# Chrome vs galv gas tank



## gotyorgoat (Jun 19, 2011)

My dented gas tank is starting to leak and stink up my garage. I found a chrome gas tank for $170 on craigslist that looks almost new with only a minor amount of surface rust around the neck.

My question is, would it be better to order a new galvanized tank off of e-bay for the same price? I am wondering if the small amount of rust on the chrome tank would get worse faster than the galvanized tank.

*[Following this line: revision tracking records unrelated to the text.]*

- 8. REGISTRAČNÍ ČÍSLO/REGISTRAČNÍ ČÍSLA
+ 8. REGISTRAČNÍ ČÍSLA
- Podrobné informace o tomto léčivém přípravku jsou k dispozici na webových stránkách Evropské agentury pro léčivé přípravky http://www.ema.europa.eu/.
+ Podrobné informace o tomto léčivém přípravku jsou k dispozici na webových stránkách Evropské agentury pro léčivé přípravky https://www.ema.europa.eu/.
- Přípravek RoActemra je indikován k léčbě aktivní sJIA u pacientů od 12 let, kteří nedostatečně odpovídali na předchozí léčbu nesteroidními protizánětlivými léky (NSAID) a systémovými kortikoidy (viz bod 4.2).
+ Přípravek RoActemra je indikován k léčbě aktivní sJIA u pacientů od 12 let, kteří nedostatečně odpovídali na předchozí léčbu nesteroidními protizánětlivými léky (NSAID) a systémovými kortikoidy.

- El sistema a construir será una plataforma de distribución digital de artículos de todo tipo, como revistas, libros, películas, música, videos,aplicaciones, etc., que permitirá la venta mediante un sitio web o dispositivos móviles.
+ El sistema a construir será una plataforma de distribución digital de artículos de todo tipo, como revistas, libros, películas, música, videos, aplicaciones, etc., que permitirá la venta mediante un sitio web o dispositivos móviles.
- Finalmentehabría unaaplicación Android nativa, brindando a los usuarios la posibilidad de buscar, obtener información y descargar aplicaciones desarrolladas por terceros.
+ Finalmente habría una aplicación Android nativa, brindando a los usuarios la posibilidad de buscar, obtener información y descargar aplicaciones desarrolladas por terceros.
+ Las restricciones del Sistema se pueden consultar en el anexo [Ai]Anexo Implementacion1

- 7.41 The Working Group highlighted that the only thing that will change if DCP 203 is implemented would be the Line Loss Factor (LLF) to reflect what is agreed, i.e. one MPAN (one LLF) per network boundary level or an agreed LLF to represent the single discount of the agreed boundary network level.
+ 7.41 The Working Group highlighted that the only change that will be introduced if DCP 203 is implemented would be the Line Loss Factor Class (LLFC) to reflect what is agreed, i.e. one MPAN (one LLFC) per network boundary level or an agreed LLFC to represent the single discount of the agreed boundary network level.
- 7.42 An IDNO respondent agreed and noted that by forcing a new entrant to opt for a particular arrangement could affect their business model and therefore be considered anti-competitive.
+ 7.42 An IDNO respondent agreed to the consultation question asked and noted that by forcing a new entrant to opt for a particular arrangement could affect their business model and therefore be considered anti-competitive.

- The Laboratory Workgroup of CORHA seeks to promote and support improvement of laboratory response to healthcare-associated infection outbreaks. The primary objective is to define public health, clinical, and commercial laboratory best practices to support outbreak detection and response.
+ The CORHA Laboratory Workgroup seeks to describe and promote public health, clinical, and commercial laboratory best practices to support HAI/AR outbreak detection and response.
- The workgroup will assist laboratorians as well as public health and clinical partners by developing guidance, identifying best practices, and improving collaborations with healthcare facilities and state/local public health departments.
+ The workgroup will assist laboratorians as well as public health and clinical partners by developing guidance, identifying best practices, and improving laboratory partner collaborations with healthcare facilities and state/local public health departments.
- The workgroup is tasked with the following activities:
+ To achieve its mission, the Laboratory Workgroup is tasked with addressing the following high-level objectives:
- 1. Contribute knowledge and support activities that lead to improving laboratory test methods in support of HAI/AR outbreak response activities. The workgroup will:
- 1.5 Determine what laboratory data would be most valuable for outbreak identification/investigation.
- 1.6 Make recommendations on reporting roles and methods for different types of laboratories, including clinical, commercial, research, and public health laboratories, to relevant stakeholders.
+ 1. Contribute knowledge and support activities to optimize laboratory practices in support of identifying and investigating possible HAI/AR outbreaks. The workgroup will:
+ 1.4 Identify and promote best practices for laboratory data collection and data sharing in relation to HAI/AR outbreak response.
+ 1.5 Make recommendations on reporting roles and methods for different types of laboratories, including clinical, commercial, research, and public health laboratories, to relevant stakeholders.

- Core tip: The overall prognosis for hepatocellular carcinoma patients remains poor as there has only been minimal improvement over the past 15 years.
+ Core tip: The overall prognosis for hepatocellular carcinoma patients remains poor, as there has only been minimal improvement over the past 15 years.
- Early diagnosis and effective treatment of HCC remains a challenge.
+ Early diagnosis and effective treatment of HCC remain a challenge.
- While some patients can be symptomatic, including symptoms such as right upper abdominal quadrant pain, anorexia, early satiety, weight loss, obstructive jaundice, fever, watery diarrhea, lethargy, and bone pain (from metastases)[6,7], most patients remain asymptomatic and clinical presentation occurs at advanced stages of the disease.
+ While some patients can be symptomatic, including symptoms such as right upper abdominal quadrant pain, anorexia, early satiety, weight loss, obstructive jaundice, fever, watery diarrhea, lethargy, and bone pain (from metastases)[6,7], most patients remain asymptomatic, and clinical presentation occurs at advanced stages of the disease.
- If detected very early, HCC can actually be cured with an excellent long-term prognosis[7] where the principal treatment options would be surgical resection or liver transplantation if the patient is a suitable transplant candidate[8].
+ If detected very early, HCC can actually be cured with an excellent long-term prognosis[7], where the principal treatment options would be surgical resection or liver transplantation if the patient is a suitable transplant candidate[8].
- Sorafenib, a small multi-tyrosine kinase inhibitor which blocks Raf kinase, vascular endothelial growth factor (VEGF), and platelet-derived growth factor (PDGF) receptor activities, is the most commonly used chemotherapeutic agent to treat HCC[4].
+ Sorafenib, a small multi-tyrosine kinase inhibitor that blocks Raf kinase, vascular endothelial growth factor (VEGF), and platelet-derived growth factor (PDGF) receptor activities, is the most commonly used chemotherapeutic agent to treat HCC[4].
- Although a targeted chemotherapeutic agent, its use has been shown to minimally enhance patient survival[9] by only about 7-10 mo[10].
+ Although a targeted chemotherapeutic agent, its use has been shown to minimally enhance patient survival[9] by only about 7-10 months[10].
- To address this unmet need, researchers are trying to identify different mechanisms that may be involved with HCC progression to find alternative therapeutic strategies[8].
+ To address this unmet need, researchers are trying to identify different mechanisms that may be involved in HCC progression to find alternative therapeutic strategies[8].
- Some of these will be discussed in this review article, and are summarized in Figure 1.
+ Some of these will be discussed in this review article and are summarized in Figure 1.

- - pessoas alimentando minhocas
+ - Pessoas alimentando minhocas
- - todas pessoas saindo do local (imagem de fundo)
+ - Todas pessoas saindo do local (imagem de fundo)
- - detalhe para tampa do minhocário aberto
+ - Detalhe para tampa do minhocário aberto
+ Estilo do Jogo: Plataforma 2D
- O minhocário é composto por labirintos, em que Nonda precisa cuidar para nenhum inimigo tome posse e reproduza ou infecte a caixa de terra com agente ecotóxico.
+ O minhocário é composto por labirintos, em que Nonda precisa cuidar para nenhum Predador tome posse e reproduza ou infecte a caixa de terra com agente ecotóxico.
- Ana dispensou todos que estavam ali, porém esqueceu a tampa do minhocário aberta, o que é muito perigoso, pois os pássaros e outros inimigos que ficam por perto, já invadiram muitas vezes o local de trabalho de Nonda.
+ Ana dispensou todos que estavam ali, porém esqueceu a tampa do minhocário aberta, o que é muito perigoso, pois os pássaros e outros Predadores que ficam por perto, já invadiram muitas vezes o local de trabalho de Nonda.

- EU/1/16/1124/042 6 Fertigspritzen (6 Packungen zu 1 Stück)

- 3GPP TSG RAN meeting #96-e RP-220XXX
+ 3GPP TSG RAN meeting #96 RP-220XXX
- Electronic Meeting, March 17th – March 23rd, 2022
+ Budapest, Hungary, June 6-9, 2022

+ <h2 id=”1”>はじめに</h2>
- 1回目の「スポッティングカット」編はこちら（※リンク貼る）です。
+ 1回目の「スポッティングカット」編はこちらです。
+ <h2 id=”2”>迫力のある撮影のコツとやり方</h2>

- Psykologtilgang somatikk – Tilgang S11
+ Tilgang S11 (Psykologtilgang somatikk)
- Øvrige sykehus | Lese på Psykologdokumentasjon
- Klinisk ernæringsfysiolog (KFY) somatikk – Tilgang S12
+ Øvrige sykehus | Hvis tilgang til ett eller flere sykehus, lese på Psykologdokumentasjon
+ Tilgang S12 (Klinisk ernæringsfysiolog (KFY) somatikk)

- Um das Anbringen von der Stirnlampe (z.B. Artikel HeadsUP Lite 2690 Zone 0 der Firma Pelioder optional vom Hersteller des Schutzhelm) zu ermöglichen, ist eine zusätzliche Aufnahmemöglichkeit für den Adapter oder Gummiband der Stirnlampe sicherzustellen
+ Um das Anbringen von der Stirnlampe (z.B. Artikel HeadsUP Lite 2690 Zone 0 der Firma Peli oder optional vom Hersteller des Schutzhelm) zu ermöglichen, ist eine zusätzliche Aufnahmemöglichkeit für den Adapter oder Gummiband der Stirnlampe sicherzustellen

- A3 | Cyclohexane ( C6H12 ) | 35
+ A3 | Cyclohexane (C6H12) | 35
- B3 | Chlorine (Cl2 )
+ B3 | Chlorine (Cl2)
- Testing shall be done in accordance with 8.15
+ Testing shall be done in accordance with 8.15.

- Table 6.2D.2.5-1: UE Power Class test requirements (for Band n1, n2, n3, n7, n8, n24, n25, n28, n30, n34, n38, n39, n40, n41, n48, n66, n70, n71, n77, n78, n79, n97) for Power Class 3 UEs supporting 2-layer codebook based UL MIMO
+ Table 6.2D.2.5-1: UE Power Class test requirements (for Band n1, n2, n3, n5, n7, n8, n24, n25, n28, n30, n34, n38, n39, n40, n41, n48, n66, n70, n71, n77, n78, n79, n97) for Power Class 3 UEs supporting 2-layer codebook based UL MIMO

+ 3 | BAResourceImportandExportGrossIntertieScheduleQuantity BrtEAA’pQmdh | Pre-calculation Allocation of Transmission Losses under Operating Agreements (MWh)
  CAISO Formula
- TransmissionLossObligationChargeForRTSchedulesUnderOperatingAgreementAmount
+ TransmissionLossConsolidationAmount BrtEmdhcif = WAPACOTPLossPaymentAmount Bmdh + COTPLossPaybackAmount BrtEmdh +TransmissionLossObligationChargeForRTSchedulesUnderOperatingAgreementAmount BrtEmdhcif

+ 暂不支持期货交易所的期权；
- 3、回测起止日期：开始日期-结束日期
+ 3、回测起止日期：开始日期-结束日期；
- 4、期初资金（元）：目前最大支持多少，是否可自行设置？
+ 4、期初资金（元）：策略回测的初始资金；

Do you thinnk that the galvanized tank woud look better for longer?


----------



## Eric Animal (Oct 28, 2007)

IMHO....if the chrome is starting to rust, it's gonna keep going. I bought a repro STAINLESS STEEL tank for my 67 on E-bay....about 230 + shipping. Eric


----------



## ALKYGTO (Mar 29, 2010)

Yeah, I'd stay away from the chrome one.



Unless your rollin on Dubs .


----------



## jetstang (Nov 5, 2008)

Chrome tank? You live in So cal? Stainless or galvanized will last longer and look better. Chrome is just bling and isn't for longevity. Great for a low rider.


----------



## gotyorgoat (Jun 19, 2011)

10-4. Rust is the concern so I think that I'll just go with the galv one and paint it. 

This way I can keep saving for the fuzzy dice.

Thanks for the feedback.


----------



## 68GTO4004Spd (Jun 19, 2008)

If you are going to buy a galvanized tank, it is more correct not to paint it. The originals were galv. with blue markings stamped on it.


----------